[[ SUPPLIED MATERIAL, beginning ]]
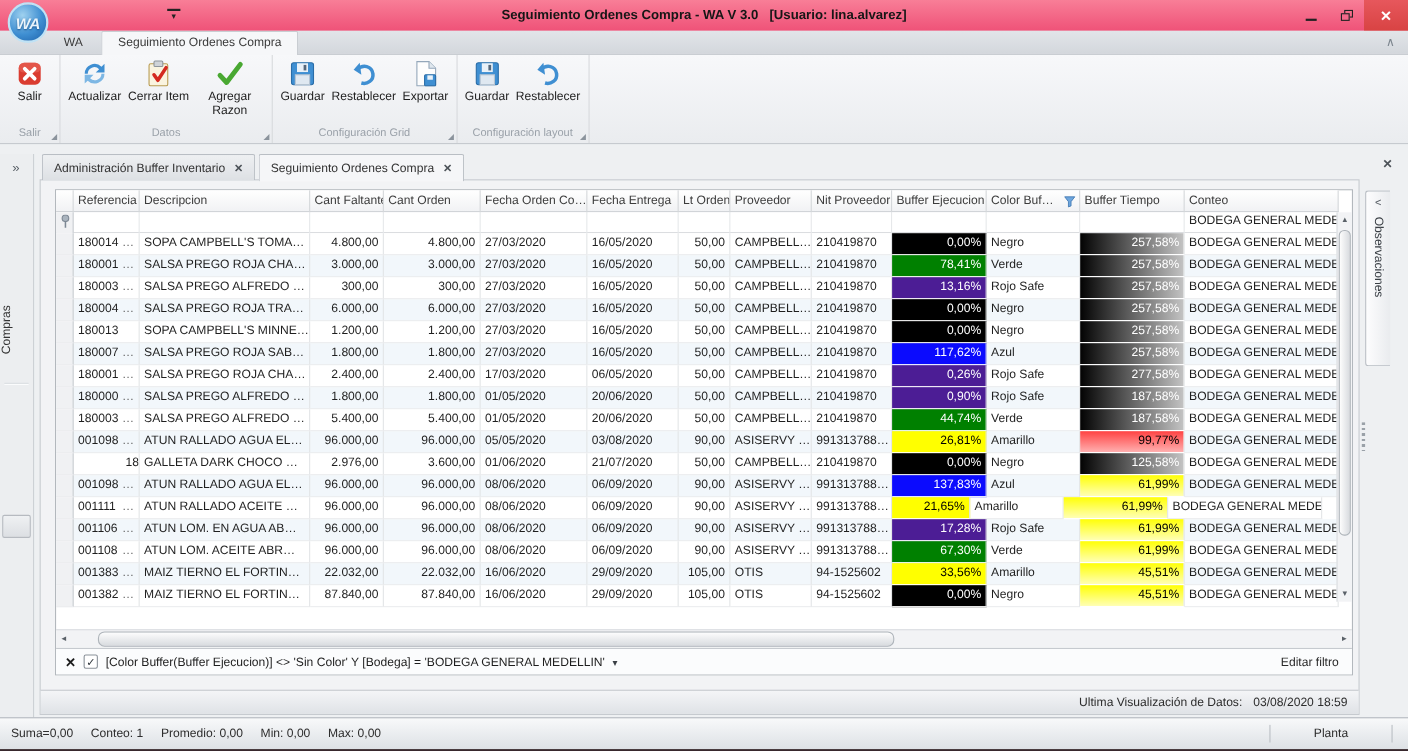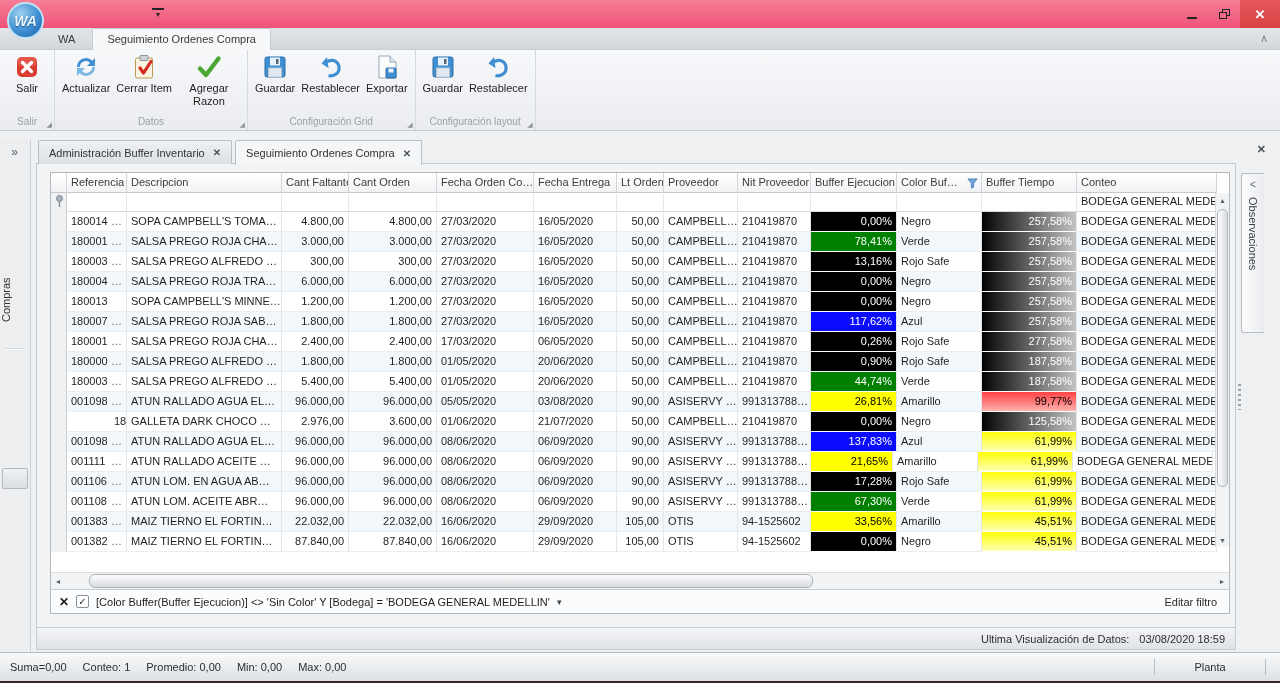--- a/index.html
+++ b/index.html
@@ -90,21 +90,21 @@
   .grow { height:20px; background:#fff; }
   .grow.alt { background:#f2f7fb; }
   .gcell { height:20px; line-height:19px; padding:0 4px; border-right:1px solid #e3e5e7;
     border-bottom:1px solid #ebedef; overflow:hidden; white-space:nowrap; color:#1f1f1f; }
   .al-right { text-align:right; }
   .ind { background:#f0f1f3 !important; border-right:1px solid #c9cdd2 !important; }
   .refcell { display:flex; justify-content:space-between; }
   .cell-ellipsis { color:#666; margin-left:2px; }
   .c-negro { background:#000000; color:#fff; }
   .c-verde { background:#008000; color:#fff; }
-  .c-rojo  { background:#000000; color:#fff; }
+  .c-rojo  { background:#4c1d95; color:#fff; }
   .c-azul  { background:#0b0bfe; color:#fff; }
   .c-amarillo { background:#ffff00; color:#000; }
   .t-black { background:linear-gradient(to right,#030303,#c3c3c3); color:#fff; }
   .t-red { background:linear-gradient(#ff4343,#ffb0b0); color:#000; }
   .t-yellow { background:linear-gradient(#ffff06,#ffffb5); color:#000; }
   .buffer-cell, .tiempo-cell { border-bottom:1px solid #fff; }
 
   #vscroll { position:absolute; right:0; top:20px; width:14px; height:354px; background:#f2f3f5; border-left:1px solid #dadde0; }
   #vscroll .sbtn { position:absolute; left:0; width:13px; height:14px; text-align:center; font-size:7px; color:#5a6168; padding-top:4px; }
   #vscroll .up { top:0; }
@@ -137,20 +137,23 @@
   #statusbar .sep { width:1px; height:16px; background:#b9bec4; margin-left:auto; }
   #statusbar .plant { width:110px; text-align:center; }
   #statusbar .sep2 { width:1px; height:16px; background:#b9bec4; margin-right:4px; }
   #bottom-strip { position:absolute; left:0; top:681px; width:1280px; height:2px; background:#38282d; }
 </style>
 </head>
 <body>
 
 <div id="titlebar">
   <div id="qat-arrow">▾</div>
+  <div id="title-text">
+    <span>Seguimiento Ordenes Compra - WA V 3.0</span>&nbsp;&nbsp;&nbsp;<span>[Usuario:  lina.alvarez]</span>
+  </div>
   <div id="win-controls">
     <div class="winbtn">
         <span class="min-glyph"></span>
       </div>
     <div class="winbtn">
         <span class="restore-glyph">
           <i></i>
           <i></i>
         </span>
       </div>
@@ -570,21 +573,21 @@
           <span class="cell-ellipsis">…</span>
         </div>
         <div class="gcell" style="width: 155px;">ATUN RALLADO ACEITE …</div>
         <div class="gcell al-right" style="width: 67px;">96.000,00</div>
         <div class="gcell al-right" style="width: 88px;">96.000,00</div>
         <div class="gcell" style="width: 97px;">08/06/2020</div>
         <div class="gcell" style="width: 83px;">06/09/2020</div>
         <div class="gcell al-right" style="width: 47px;">90,00</div>
         <div class="gcell" style="width: 74px;">ASISERVY …</div>
         <div class="gcell" style="width: 73px;">991313788…</div>
-        <div class="gcell al-right buffer-cell c-amarillo" style="width: 82px;">21,65%</div>
+        <div class="gcell al-right buffer-cell c-amarillo" style="width: 71px;">21,65%</div>
         <div class="gcell" style="width: 85px;">Amarillo</div>
         <div class="gcell al-right tiempo-cell t-yellow" style="width: 95px;">61,99%</div>
         <div class="gcell" style="width: 140px;">BODEGA GENERAL MEDELLIN</div>
       </div>
       <div class="grow alt">
         <div class="gcell ind" style="width: 16px;"></div>
         <div class="gcell refcell" style="width: 60px;">
           <span>001106</span>
           <span class="cell-ellipsis">…</span>
         </div>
[[ SUPPLIED MATERIAL, end ]]
**REQUIREMENT:** Copy the entire listing exactly but skip the pictures.

**WRITTEN ANSWER:**
--- a/index.html
+++ b/index.html
@@ -90,21 +90,21 @@
   .grow { height:20px; background:#fff; }
   .grow.alt { background:#f2f7fb; }
   .gcell { height:20px; line-height:19px; padding:0 4px; border-right:1px solid #e3e5e7;
     border-bottom:1px solid #ebedef; overflow:hidden; white-space:nowrap; color:#1f1f1f; }
   .al-right { text-align:right; }
   .ind { background:#f0f1f3 !important; border-right:1px solid #c9cdd2 !important; }
   .refcell { display:flex; justify-content:space-between; }
   .cell-ellipsis { color:#666; margin-left:2px; }
   .c-negro { background:#000000; color:#fff; }
   .c-verde { background:#008000; color:#fff; }
-  .c-rojo  { background:#000000; color:#fff; }
+  .c-rojo  { background:#4c1d95; color:#fff; }
   .c-azul  { background:#0b0bfe; color:#fff; }
   .c-amarillo { background:#ffff00; color:#000; }
   .t-black { background:linear-gradient(to right,#030303,#c3c3c3); color:#fff; }
   .t-red { background:linear-gradient(#ff4343,#ffb0b0); color:#000; }
   .t-yellow { background:linear-gradient(#ffff06,#ffffb5); color:#000; }
   .buffer-cell, .tiempo-cell { border-bottom:1px solid #fff; }
 
   #vscroll { position:absolute; right:0; top:20px; width:14px; height:354px; background:#f2f3f5; border-left:1px solid #dadde0; }
   #vscroll .sbtn { position:absolute; left:0; width:13px; height:14px; text-align:center; font-size:7px; color:#5a6168; padding-top:4px; }
   #vscroll .up { top:0; }
@@ -137,20 +137,23 @@
   #statusbar .sep { width:1px; height:16px; background:#b9bec4; margin-left:auto; }
   #statusbar .plant { width:110px; text-align:center; }
   #statusbar .sep2 { width:1px; height:16px; background:#b9bec4; margin-right:4px; }
   #bottom-strip { position:absolute; left:0; top:681px; width:1280px; height:2px; background:#38282d; }
 </style>
 </head>
 <body>
 
 <div id="titlebar">
   <div id="qat-arrow">▾</div>
+  <div id="title-text">
+    <span>Seguimiento Ordenes Compra - WA V 3.0</span>&nbsp;&nbsp;&nbsp;<span>[Usuario:  lina.alvarez]</span>
+  </div>
   <div id="win-controls">
     <div class="winbtn">
         <span class="min-glyph"></span>
       </div>
     <div class="winbtn">
         <span class="restore-glyph">
           <i></i>
           <i></i>
         </span>
       </div>
@@ -570,21 +573,21 @@
           <span class="cell-ellipsis">…</span>
         </div>
         <div class="gcell" style="width: 155px;">ATUN RALLADO ACEITE …</div>
         <div class="gcell al-right" style="width: 67px;">96.000,00</div>
         <div class="gcell al-right" style="width: 88px;">96.000,00</div>
         <div class="gcell" style="width: 97px;">08/06/2020</div>
         <div class="gcell" style="width: 83px;">06/09/2020</div>
         <div class="gcell al-right" style="width: 47px;">90,00</div>
         <div class="gcell" style="width: 74px;">ASISERVY …</div>
         <div class="gcell" style="width: 73px;">991313788…</div>
-        <div class="gcell al-right buffer-cell c-amarillo" style="width: 82px;">21,65%</div>
+        <div class="gcell al-right buffer-cell c-amarillo" style="width: 71px;">21,65%</div>
         <div class="gcell" style="width: 85px;">Amarillo</div>
         <div class="gcell al-right tiempo-cell t-yellow" style="width: 95px;">61,99%</div>
         <div class="gcell" style="width: 140px;">BODEGA GENERAL MEDELLIN</div>
       </div>
       <div class="grow alt">
         <div class="gcell ind" style="width: 16px;"></div>
         <div class="gcell refcell" style="width: 60px;">
           <span>001106</span>
           <span class="cell-ellipsis">…</span>
         </div>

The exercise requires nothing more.